The scam surfaced on May 5, 2024, during NEET-UG exams when Patna police noticed anomalies. By June 23, the CBI took over the investigation, naming Mukhiya as the “kingpin.”

The CBI’s FIR implicated eight accused, including Mukhiya, middlemen Nitish Kumar and Amit Anand from Munger, and junior engineer Sikandar Yadavendu.

The operation wasn’t limited to NEET. Officials allege Mukhiya’s network spanned multiple exams — including Bihar’s Teacher Recruitment Exam (TRE-3), the Uttar Pradesh Constable Recruitment Exam, and recruitment drives for veterinary doctors and English teachers in Haryana.

Mukhiya is no stranger to controversy. His criminal history dates back to 2010 when he was accused of helping candidates cheat using Bluetooth devices.

In 2016, he was arrested by Uttarakhand Police for a constable exam leak and detained again in Bihar for manipulating a block-level exam for SC/ST candidates.
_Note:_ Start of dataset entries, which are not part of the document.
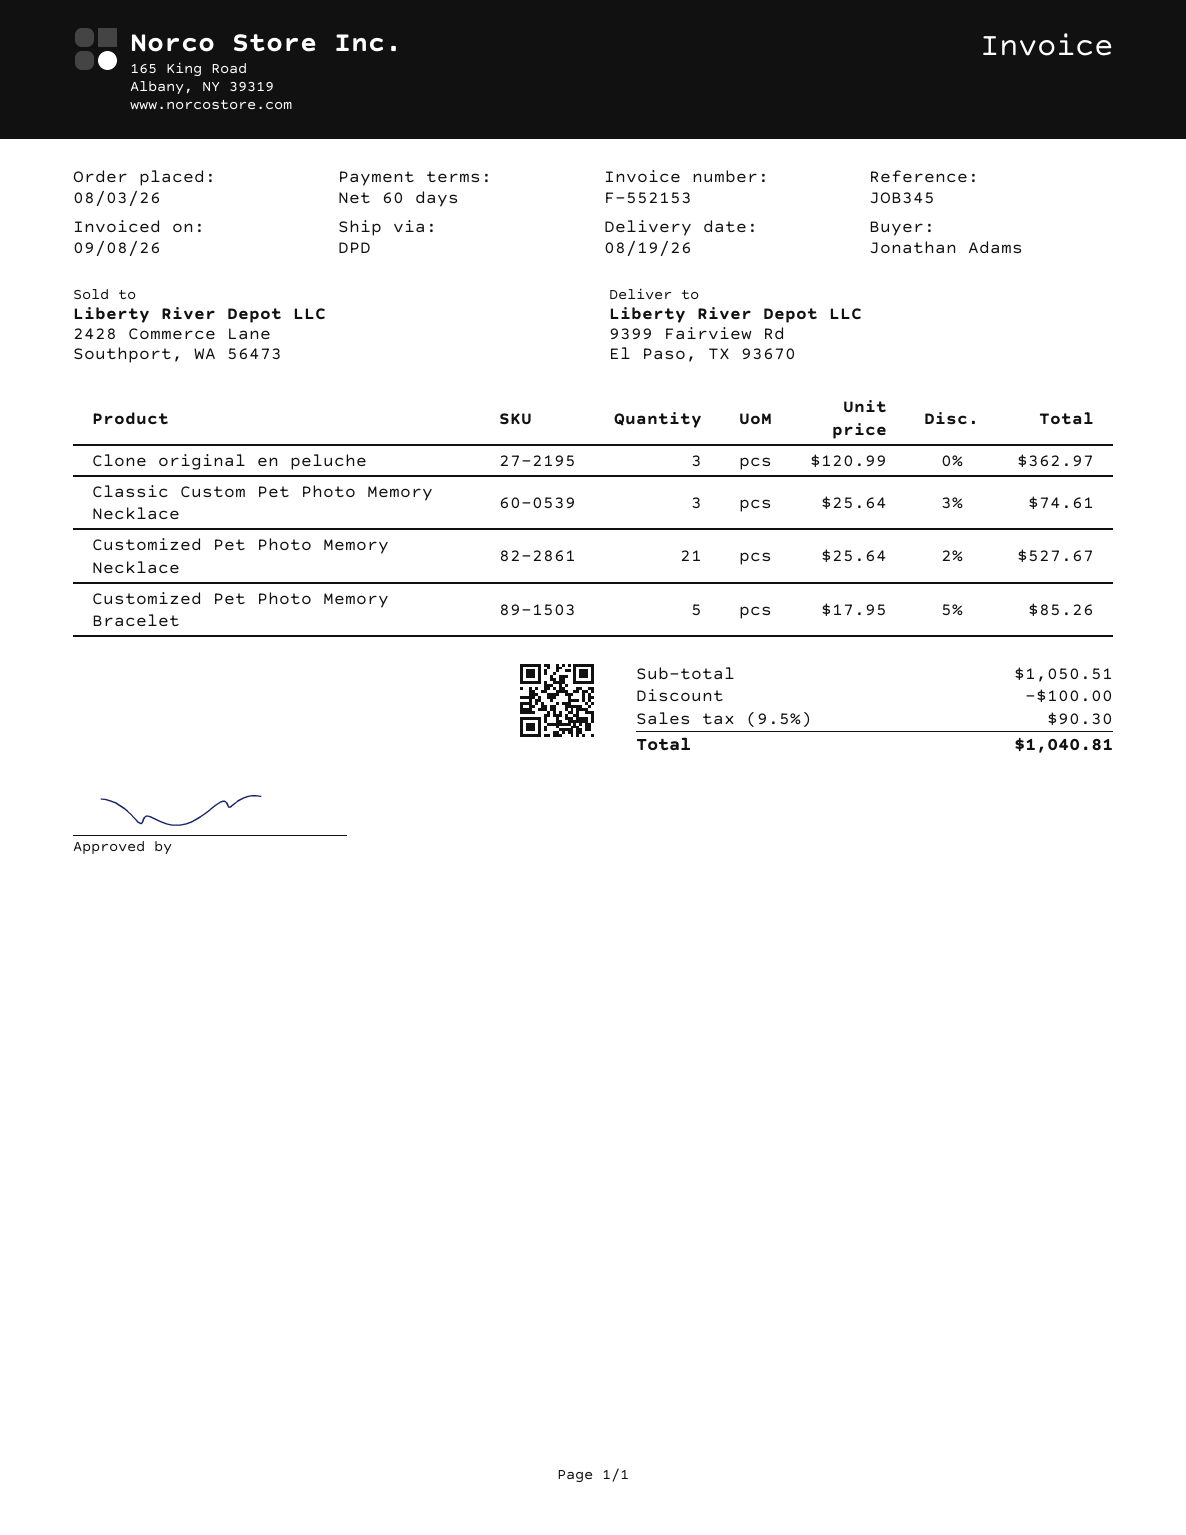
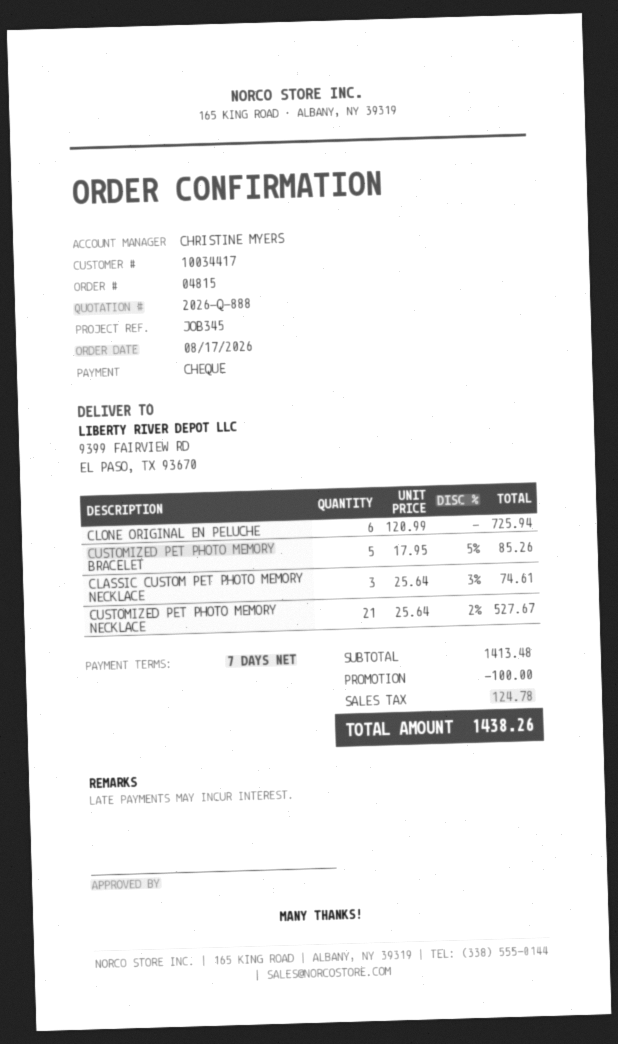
order date: 2026-08-03 -> 2026-08-17
payment terms: 60 days -> 7 days
Clone original en peluche: 3 x 120.99 = 362.97 -> 6 x 120.99 = 725.94
subtotal: 1050.51 -> 1413.48
tax: 90.30 -> 124.78
total: 1040.81 -> 1438.26

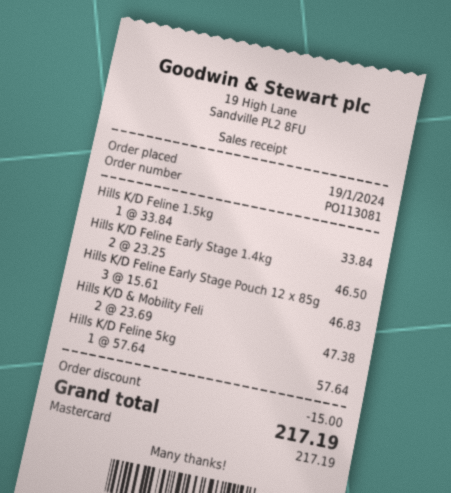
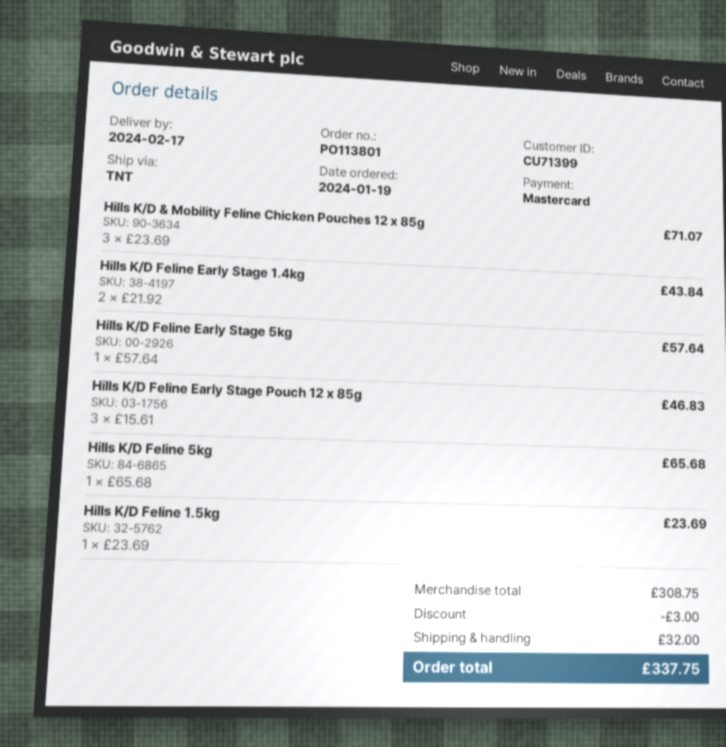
order number: PO113081 -> PO113801
Hills K/D Feline 1.5kg: 1 x 33.84 = 33.84 -> 1 x 23.69 = 23.69
Hills K/D Feline Early Stage 1.4kg: 2 x 23.25 = 46.50 -> 2 x 21.92 = 43.84
Hills K/D & Mobility Feli: 2 x 23.69 = 47.38 -> 3 x 23.69 = 71.07
Hills K/D Feline 5kg: 1 x 57.64 = 57.64 -> 1 x 65.68 = 65.68
Hills K/D Feline Early Stage 5kg: none -> 1 x 57.64 = 57.64
discount: 15.00 -> 3.00
shipping: none -> 32.00
total: 217.19 -> 337.75

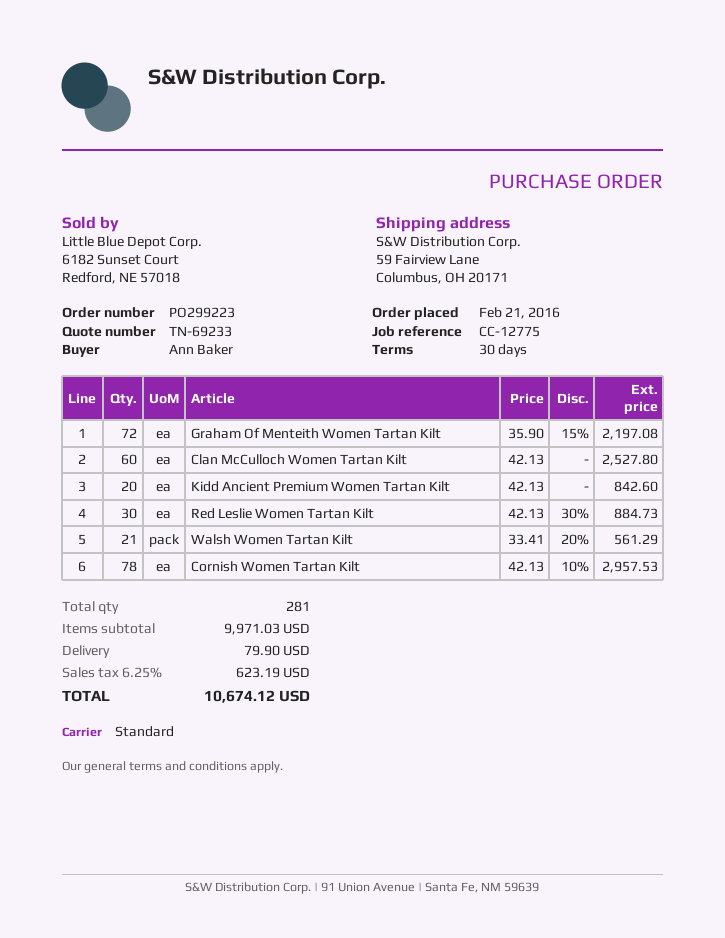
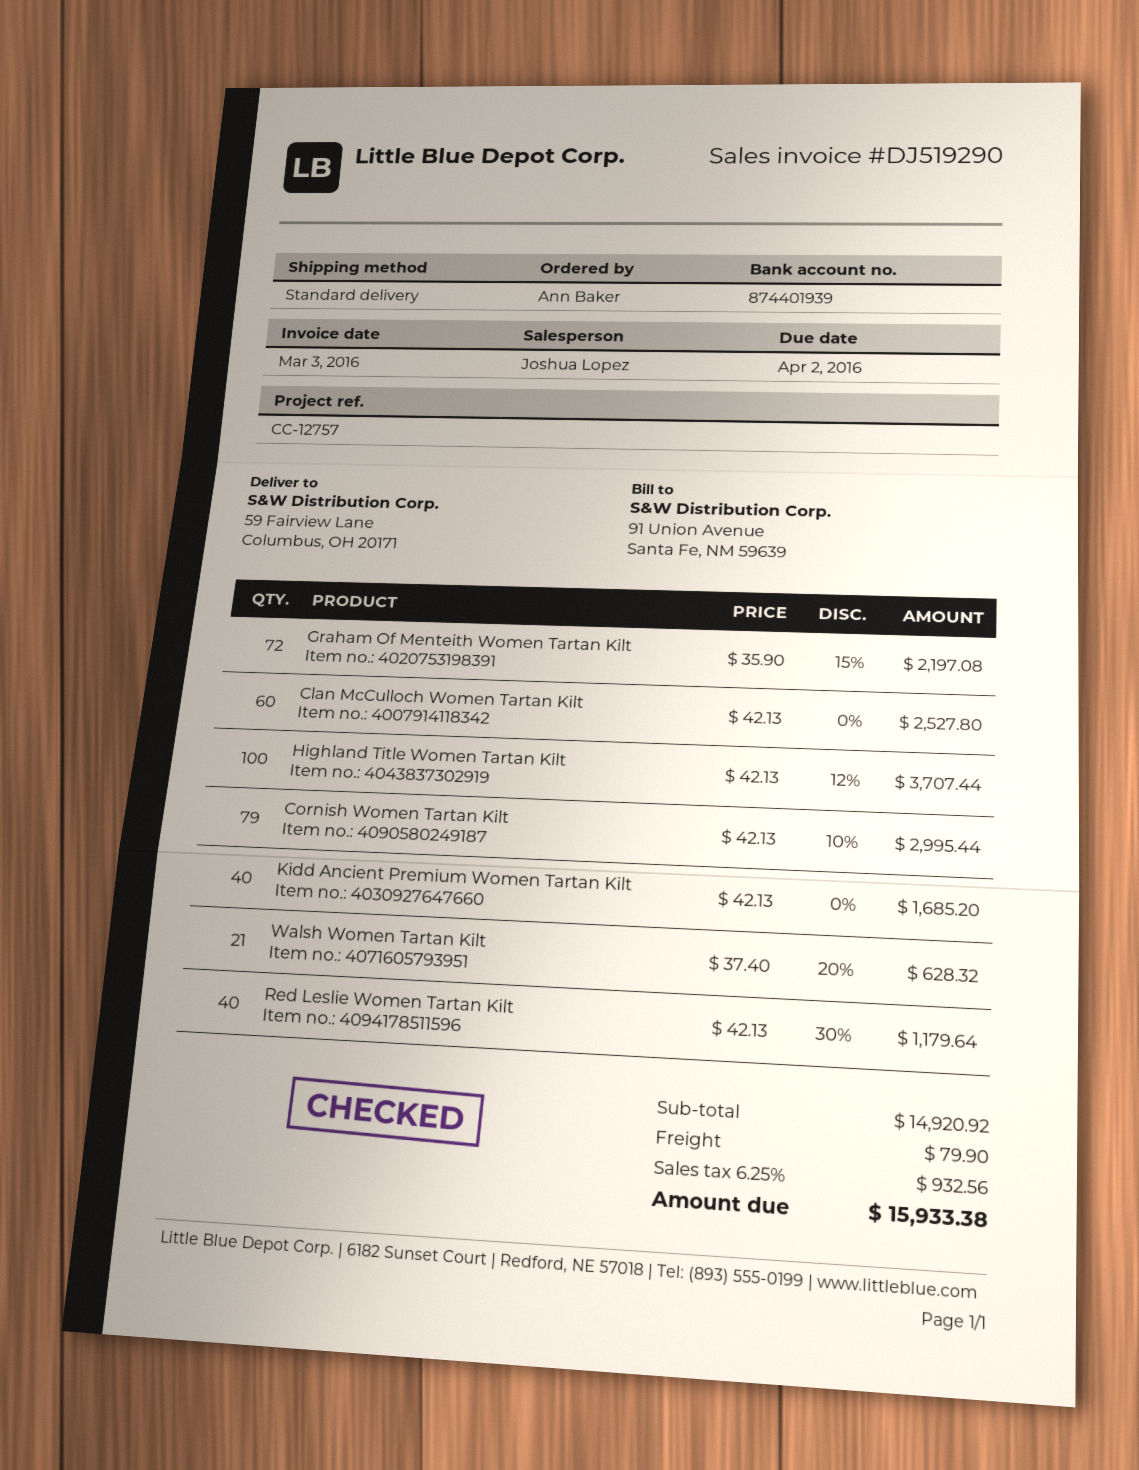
reference: CC-12775 -> CC-12757
Kidd Ancient Premium Women Tartan Kilt: 20 x 42.13 = 842.60 -> 40 x 42.13 = 1685.20
Red Leslie Women Tartan Kilt: 30 x 42.13 - 30% = 884.73 -> 40 x 42.13 - 30% = 1179.64
Walsh Women Tartan Kilt: 21 x 33.41 - 20% = 561.29 -> 21 x 37.40 - 20% = 628.32
Cornish Women Tartan Kilt: 78 x 42.13 - 10% = 2957.53 -> 79 x 42.13 - 10% = 2995.44
Highland Title Women Tartan Kilt: none -> 100 x 42.13 - 12% = 3707.44
subtotal: 9971.03 -> 14920.92
tax: 6.25% = 623.19 -> 6.25% = 932.56
total: 10674.12 -> 15933.38

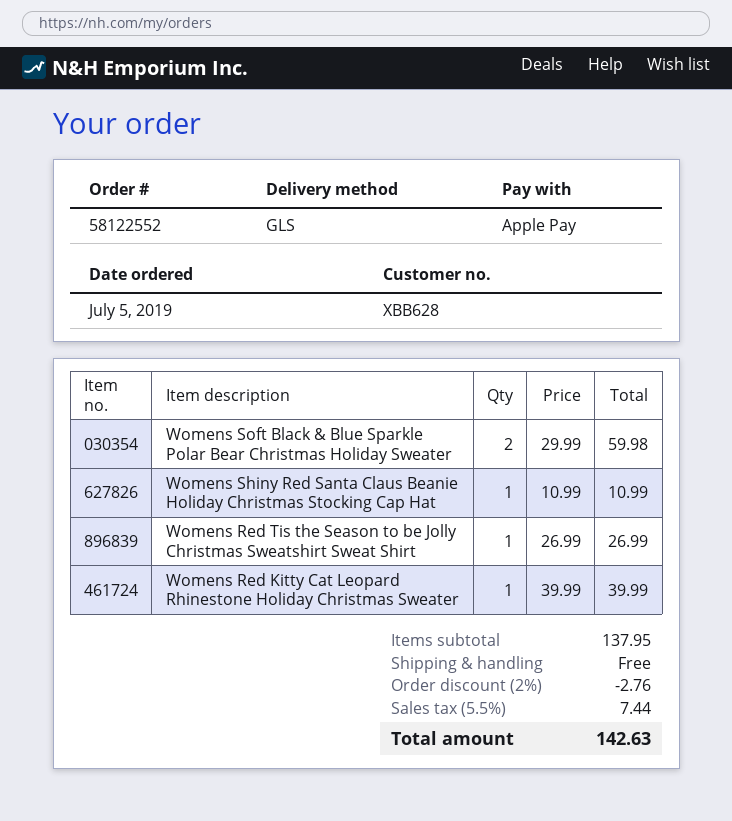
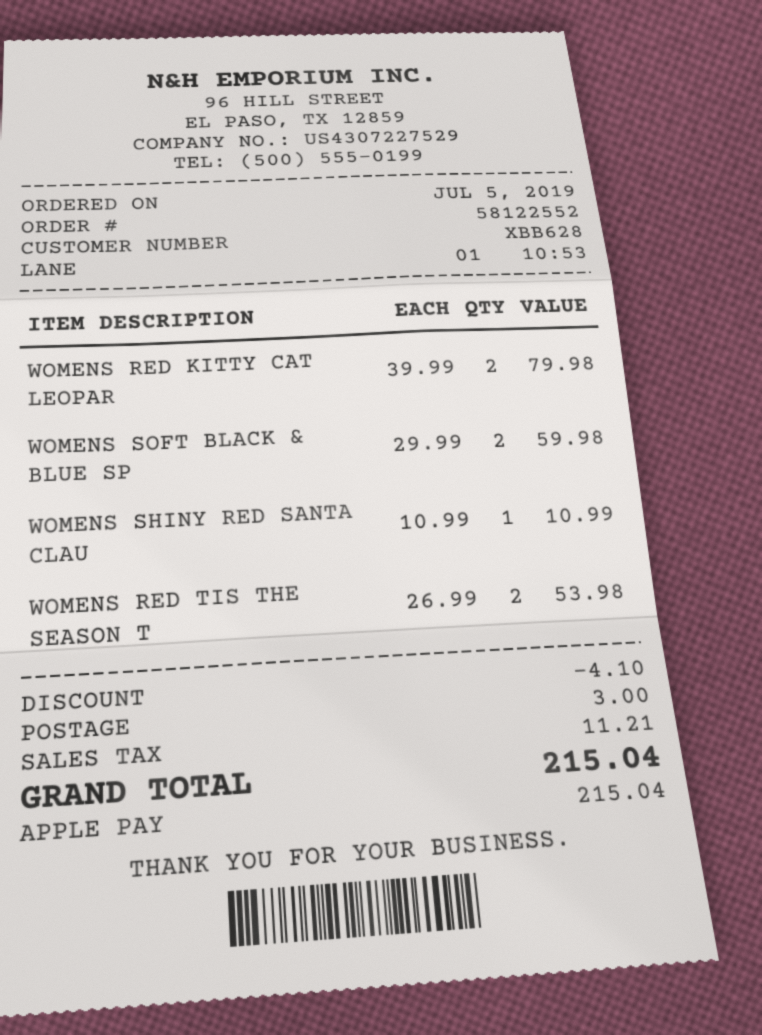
Womens Red Tis the Season to be Jolly Christmas Sweatshirt Sweat Shirt: 1 x 26.99 = 26.99 -> 2 x 26.99 = 53.98
Womens Red Kitty Cat Leopard Rhinestone Holiday Christmas Sweater: 1 x 39.99 = 39.99 -> 2 x 39.99 = 79.98
discount: 2.76 -> 4.10
shipping: 0.00 -> 3.00
tax: 7.44 -> 11.21
total: 142.63 -> 215.04

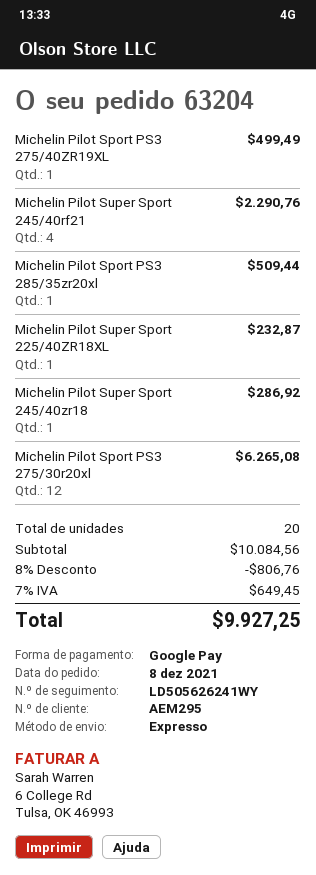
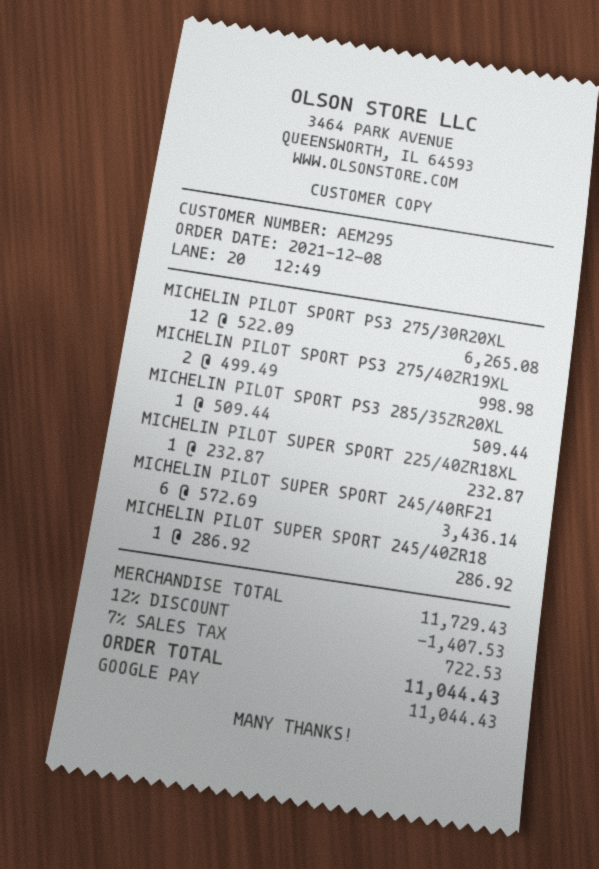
Michelin Pilot Sport PS3 275/40ZR19XL: 1 for 499.49 -> 2 for 998.98
Michelin Pilot Super Sport 245/40rf21: 4 for 2290.76 -> 6 for 3436.14
subtotal: 10084.56 -> 11729.43
discount: 8% = 806.76 -> 12% = 1407.53
tax: 7% = 649.45 -> 7% = 722.53
total: 9927.25 -> 11044.43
"Despite jail time, he resumed his illicit trade. He found loopholes in the system and figured out how to exploit them," Khan remarked.

Authorities previously arrested five of Mukhiya’s alleged associates — Paramjit Singh, Baldev Kumar, Prashant Kumar, Ajit Kumar, and Rajiv Kumar — in Deoghar, Jharkhand, on June 21, 2024. Baldev was found to have received a PDF copy of the leaked NEET-UG paper.

In Patna, police rounded up 13 others linked to the racket, including students, parents, and intermediaries.

Investigators say Mukhiya’s network operated across Bihar, Uttar Pradesh, Haryana, Punjab, Rajasthan, and beyond.

He allegedly paid his gang members monthly salaries and even provided them with two-wheelers.

On October 23, 2024, authorities filed a disproportionate assets case against him after raids on four of his properties uncovered real estate papers, luxury vehicles, hefty bank deposits, and gold and silver jewellery — assets far exceeding his earnings as a technical assistant.

Mukhiya’s underworld roots trace back to the 1990s when he worked under Ranjeet Don, a notorious figure involved in leaking examination papers in Nalanda. Don, who once allegedly "purchased" an MBBS degree and was arrested in 2003 for leaking CAT papers, became Mukhiya’s mentor.

The criminal legacy continues within the family. His son, Dr Shiv Kumar, a Patna Medical College and Hospital graduate, was arrested in 2024 for his role in the TRE-3 scam.

His wife, Mamata Devi, a former mukhiya of Bhutaha Khar Panchayat and a past JD(U) member, contested the 2020 Bihar Assembly elections on an LJP ticket but was defeated. Her political background earned Sanjeev his infamous moniker: ‘Mukhiya.’